*ACTION ITEM*:
Output the data in full. Keep every word exact and exclude the pictures.

*MATERIAL TO PROCESS*:
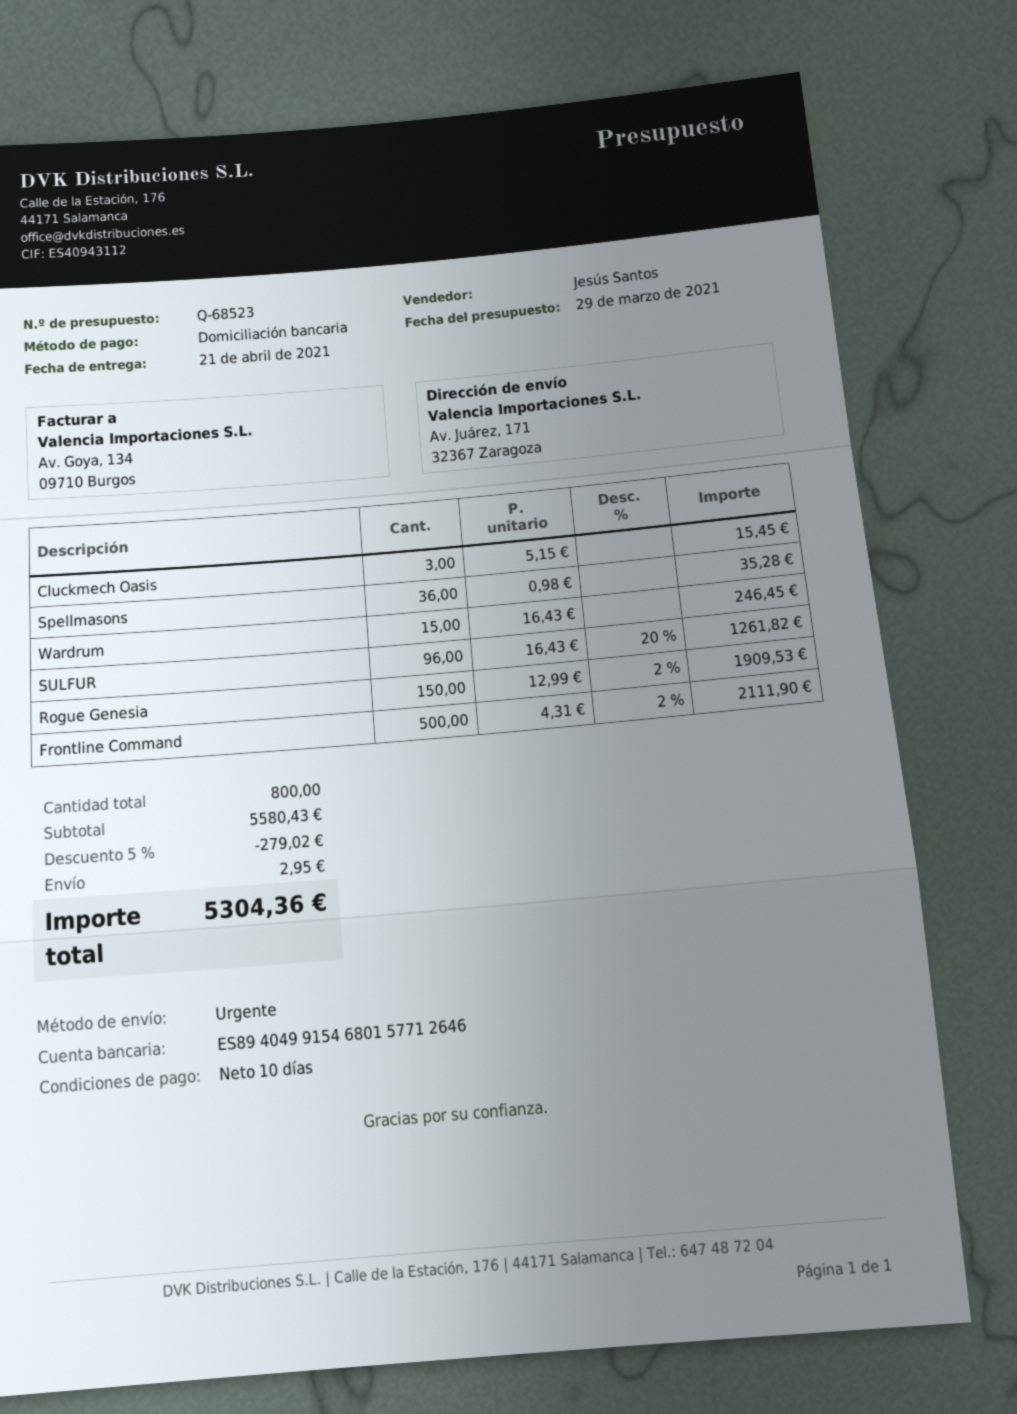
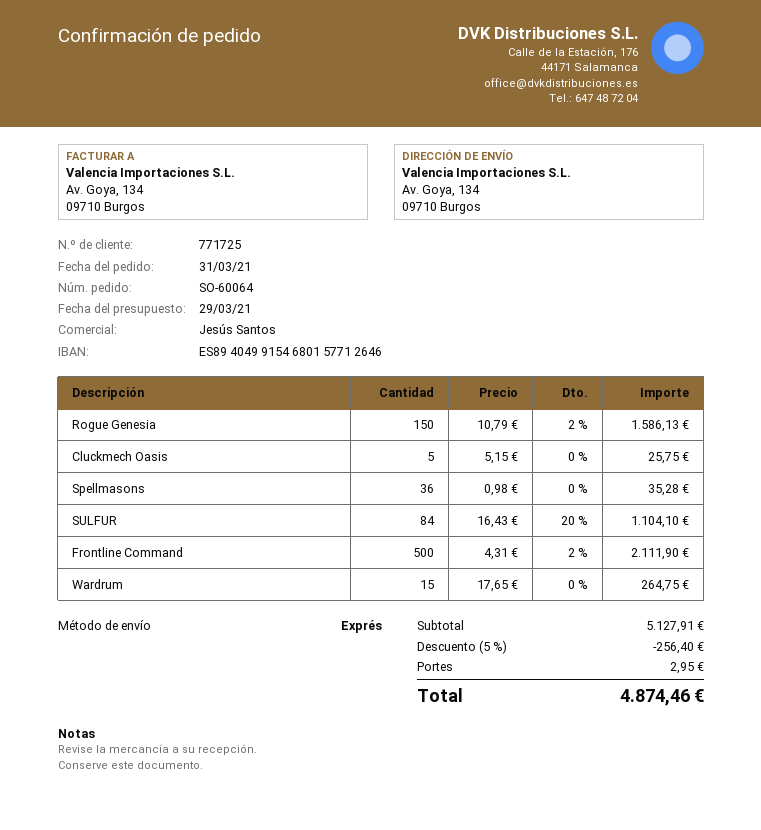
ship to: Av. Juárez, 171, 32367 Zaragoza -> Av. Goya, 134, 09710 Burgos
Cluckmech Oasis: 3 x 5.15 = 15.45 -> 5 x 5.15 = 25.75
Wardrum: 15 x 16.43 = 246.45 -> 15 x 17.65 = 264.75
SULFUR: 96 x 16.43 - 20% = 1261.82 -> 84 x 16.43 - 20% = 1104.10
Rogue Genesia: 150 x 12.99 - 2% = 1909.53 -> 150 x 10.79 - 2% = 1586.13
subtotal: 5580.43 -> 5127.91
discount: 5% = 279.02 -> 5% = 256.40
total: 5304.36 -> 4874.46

*FINISHED EXERCISE*:
ship to: Av. Juárez, 171, 32367 Zaragoza -> Av. Goya, 134, 09710 Burgos
Cluckmech Oasis: 3 x 5.15 = 15.45 -> 5 x 5.15 = 25.75
Wardrum: 15 x 16.43 = 246.45 -> 15 x 17.65 = 264.75
SULFUR: 96 x 16.43 - 20% = 1261.82 -> 84 x 16.43 - 20% = 1104.10
Rogue Genesia: 150 x 12.99 - 2% = 1909.53 -> 150 x 10.79 - 2% = 1586.13
subtotal: 5580.43 -> 5127.91
discount: 5% = 279.02 -> 5% = 256.40
total: 5304.36 -> 4874.46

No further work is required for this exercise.